Volunteer Effort Can Be Accelerated With Resources
To date, this has been a side project for a few of us. Naturally, for this to take off it will need additional resources in the form of additional people willing to contribute their time. However, that will have its limits. We are investigating underwriting sources such as industry associations aligned with this mission as well as crowdfunding. This goes hand-in-hand with the need for assistance with stories (and funding) for the documentary. A prime goal of the documentary is to enrage and then give people optimism about how big a difference they can make. This open source project is one of the calls-to-action. Please leave comments here or reach out to me via LinkedIn if you can provide help.

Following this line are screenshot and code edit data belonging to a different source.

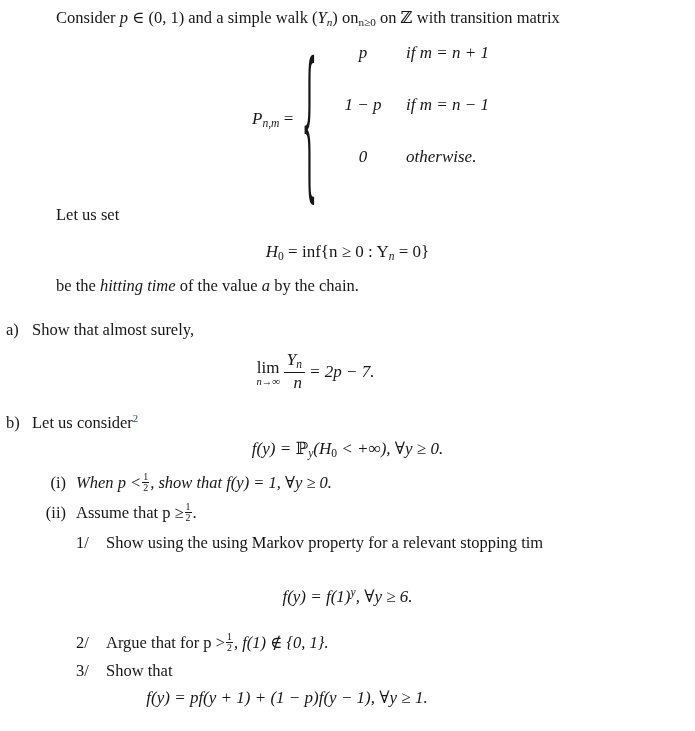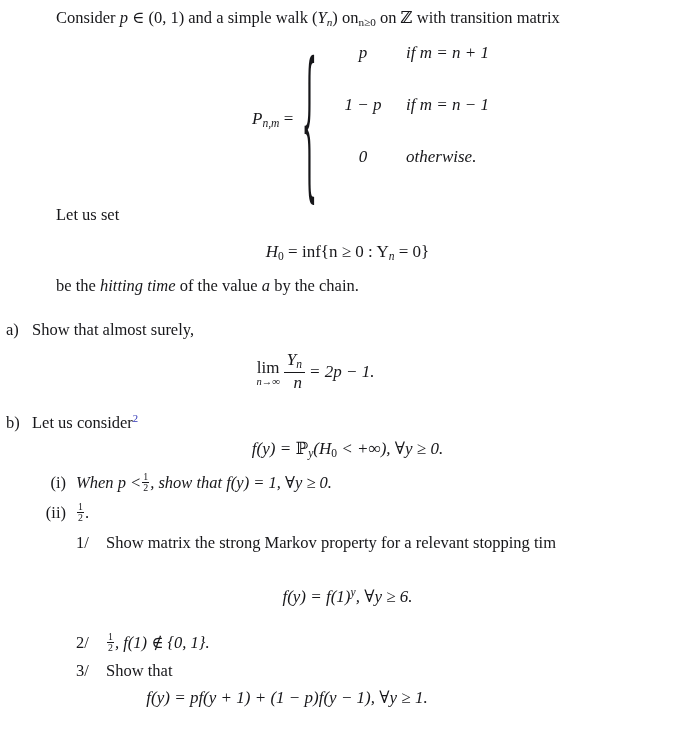"= 2p − 1." span.math { text: 1 -> 7 }
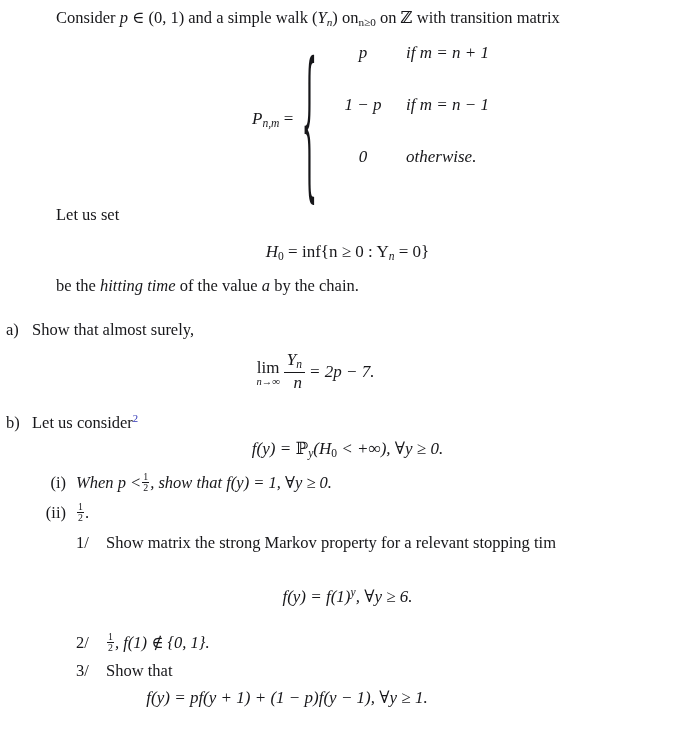"Assume that p ≥" span { html: none -> <span>Assume that p ≥</span> }
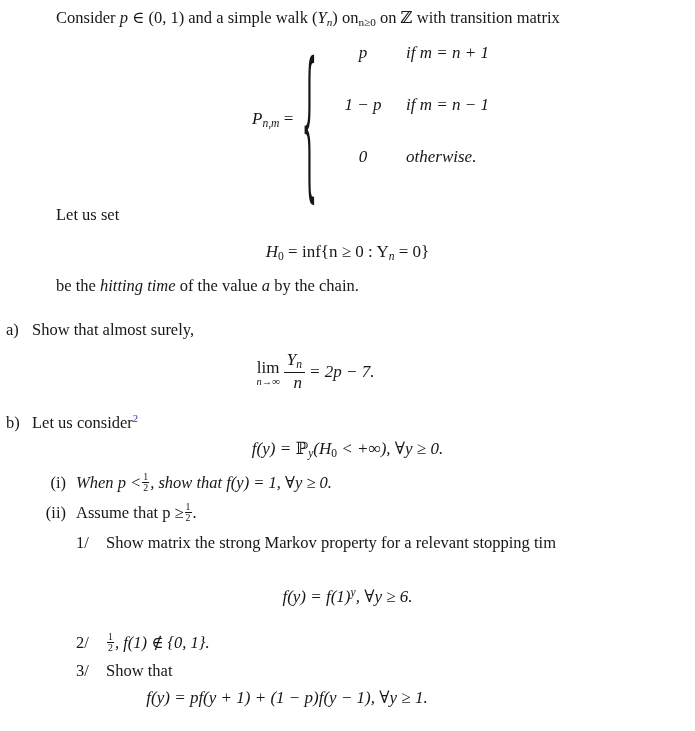"Show matrix the strong Markov" span { text: matrix the strong -> using the using }
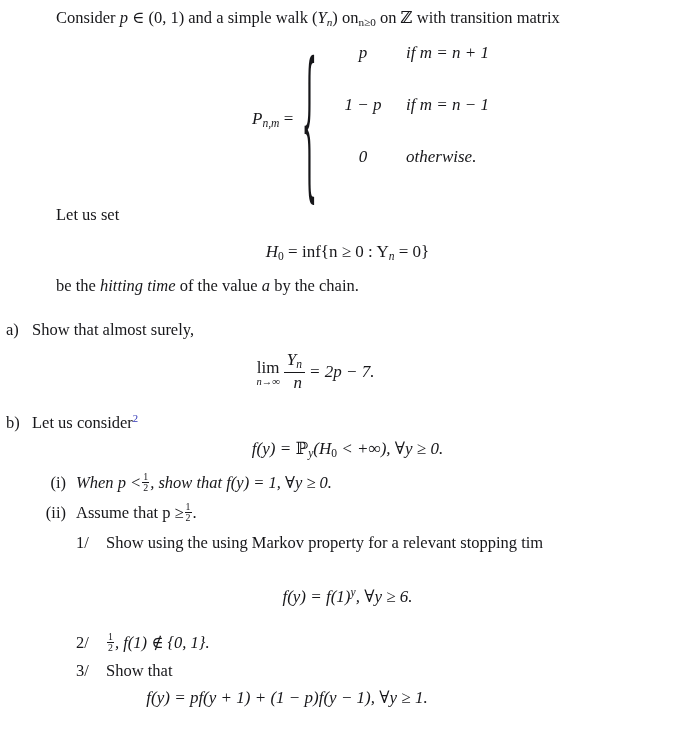"Argue that for p >" span { html: none -> <span>Argue that for p &gt;</span> }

Naturally, anything this paradigm-shifting will garner a lot of resistance. As mentioned in Healthcare’s Original Sin & Source of Redemption one of the best ways to fight that is openness and transparency. This is the best inoculation against the “FUD” I spoke about in that article. Of course, if components of this aren’t the best at achieving the Quadruple Aim, that’s the beauty of an open source project — it’s always evolving. If critics have something better to offer that is superior on Quadruple Aim objectives, this is really an ongoing “king of the hill” exercise. However, if they criticize without evidence, that’s all the “evidence” one needs as to whose needs are served.
To give you an idea of what needs to get built, I had a tweetstorm awhile back that teased the first items that are part of an optimized health benefits stack.
For each of these items (and more as it gets more granular), there’ll be an outline meant to be actionable for purchasers of health and wellness services. The following is the basic outline:
- What is it?
- What does it cost?
- Improved Experience
- Improved Outcomes
- Lower Cost
- Provider experience
The Diagnostic Toolbox
- Patient surveys
- Quality measures
- Vendor list
- Proposal request
This will be an organic, grassroots project so it will evolve and improve. Naturally, all constructive help is appreciated. Special thanks to benefits consultant, Jim Millaway, who is one of the most innovative minds in the benefits world and is the content expert to make this actionable for purchasers. As you read this, he’s helping many organizations transition from under-performing benefits stacks to high value. Also instrumental are Leonard Kish and Nate DiNiro who are experts in open innovation.
A parting quote from Buckminster Fuller who could be talking about the existing flawed model:
“You never change things by fighting the existing reality. To change something, build a new model that makes the existing model obsolete.”